The last area of concentration should include forthcoming pass-through real estate tax and operating expense billings, or reconciliations. In addition to increased building expenses related to health and safety items for 2020, buildings have seen substantial changes in occupancy, which may affect tenants’ financial exposure for variable operating expenses. Most commercial leases were not written with a pandemic in mind, so this area is uncharted territory with little precedent to follow. Consider developing a tracking tool to keep track of which leases require reconciliation and when the reconciliation is received. This will allow for the request of missing reconciliations and the planning for potential unbudgeted financial exposure.

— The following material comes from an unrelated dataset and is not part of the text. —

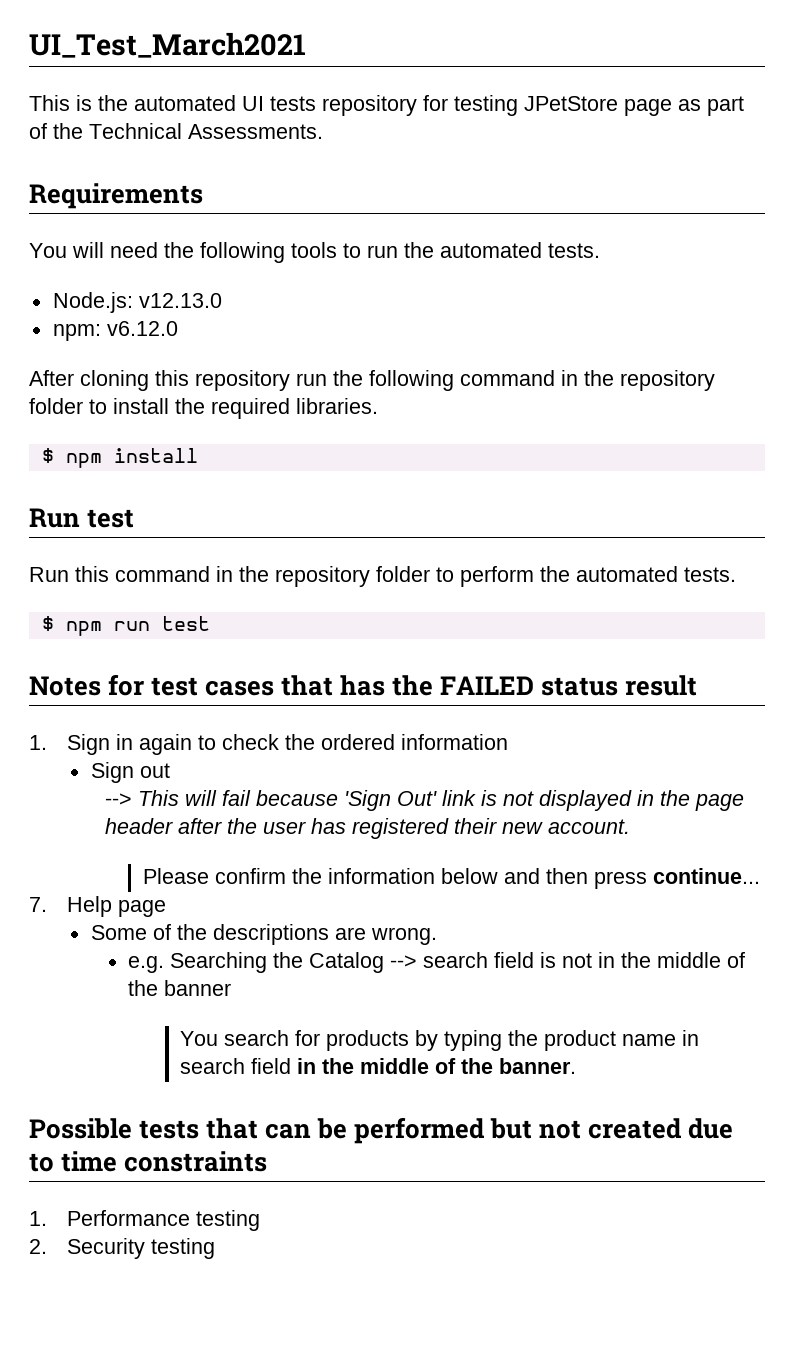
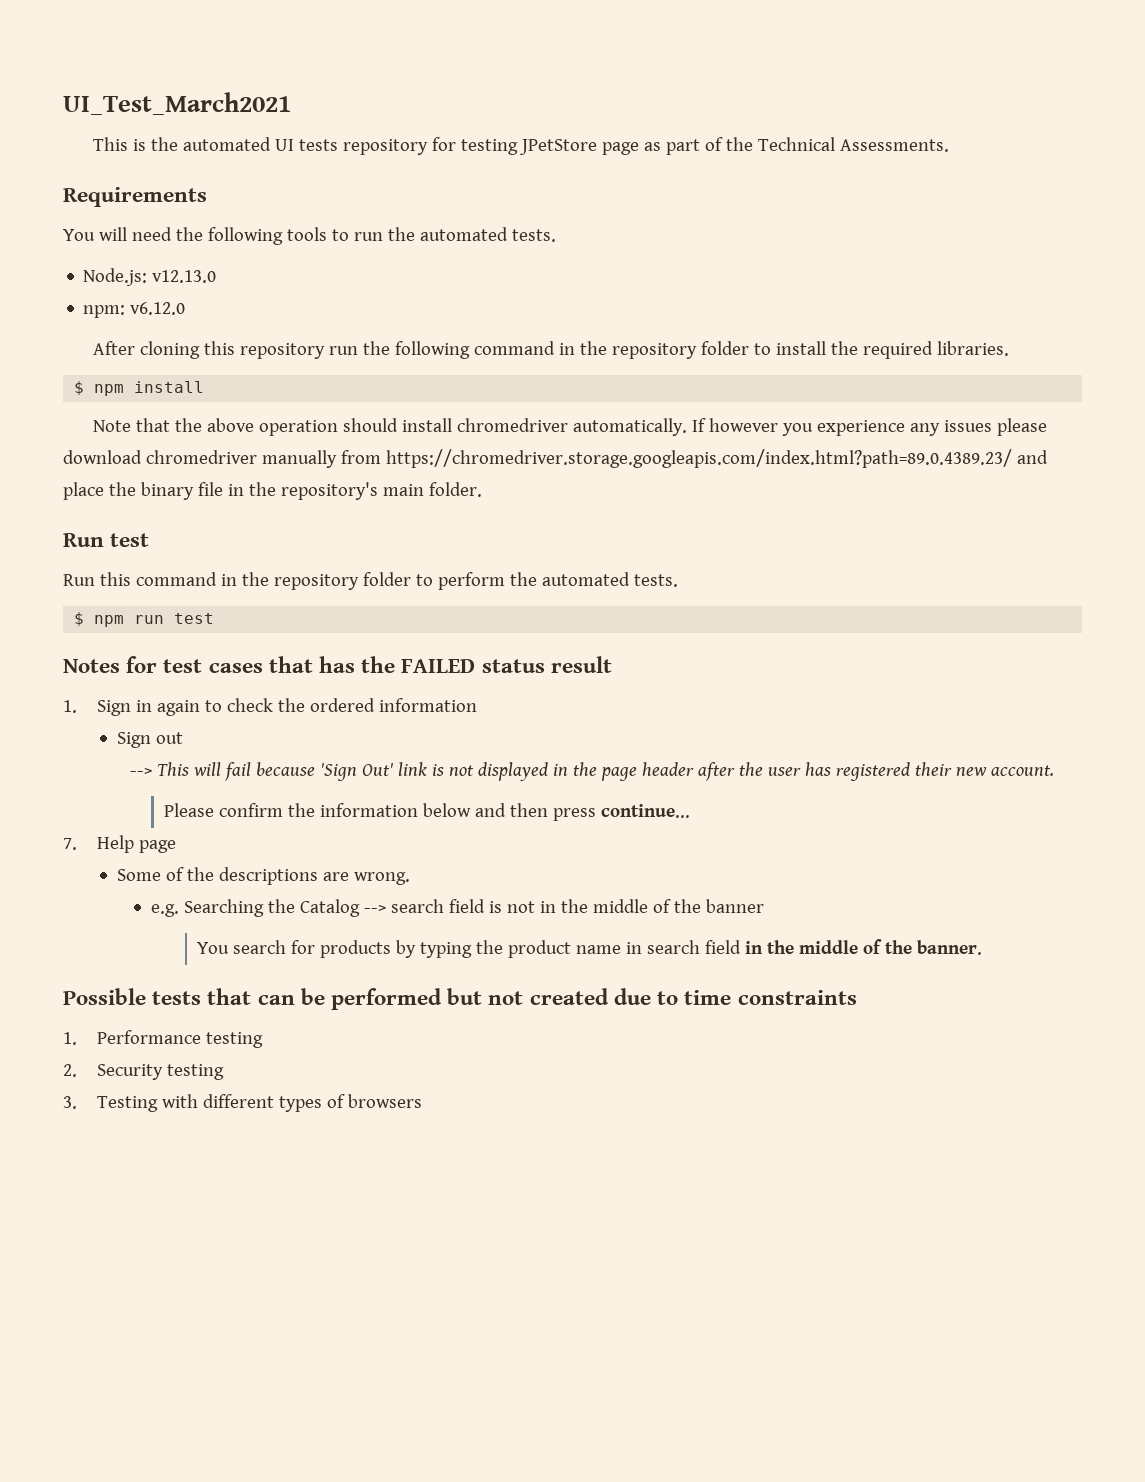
(198, 455) none -> [93,418,1048,436] [63,449,1048,468] [63,482,482,500] // Note that the above operation should install chromedriver automatically. If however you experience any issues please download chromedriver manually from https://chromedriver.storage.googleapis.com/index.html?path=89.0.4389.23/ and place the binary file in the repository's main folder.
(215, 1248) none -> [63,1094,422,1112] // 3. Testing with different types of browsers

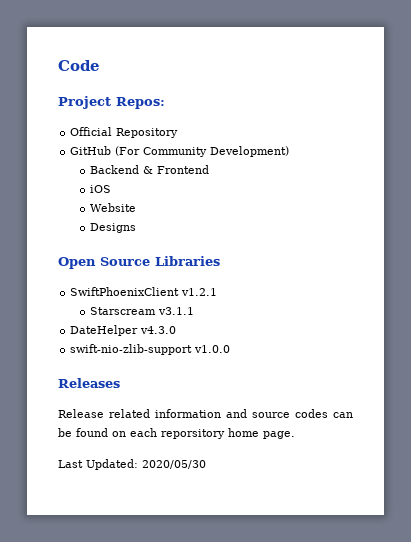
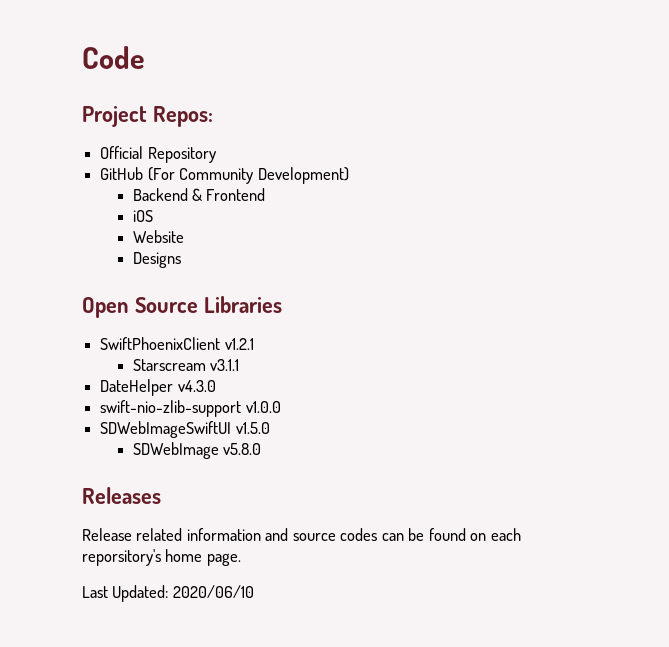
(231, 349) none -> [100,421,270,438] [132,442,261,459] // SDWebImageSwiftUI v1.5.0 // SDWebImage v5.8.0
[161,429,225,439] reporsitory -> [82,549,161,566] reporsitory's
[142,460,206,469] 2020/05/30 -> [172,585,254,598] 2020/06/10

In addition, consider a review of the pass-through language for your largest leases to assess where there might be risk for large reconciliation amounts due in the new year.
In summary, while the year is winding down, consider the effects that your lease administration efforts have on other areas of your organization. Know where your lease portfolio stands and understand the changes that have occurred during this past year. Confirm data accuracy and consistency and develop trust in your lease data. Be mindful of where there might be unbudgeted financial exposure resulting from your lease portfolio. And finally, let us all celebrate that we made it to the end of the year!
From our team to yours, we wish you a very happy holiday season and much success in the coming year!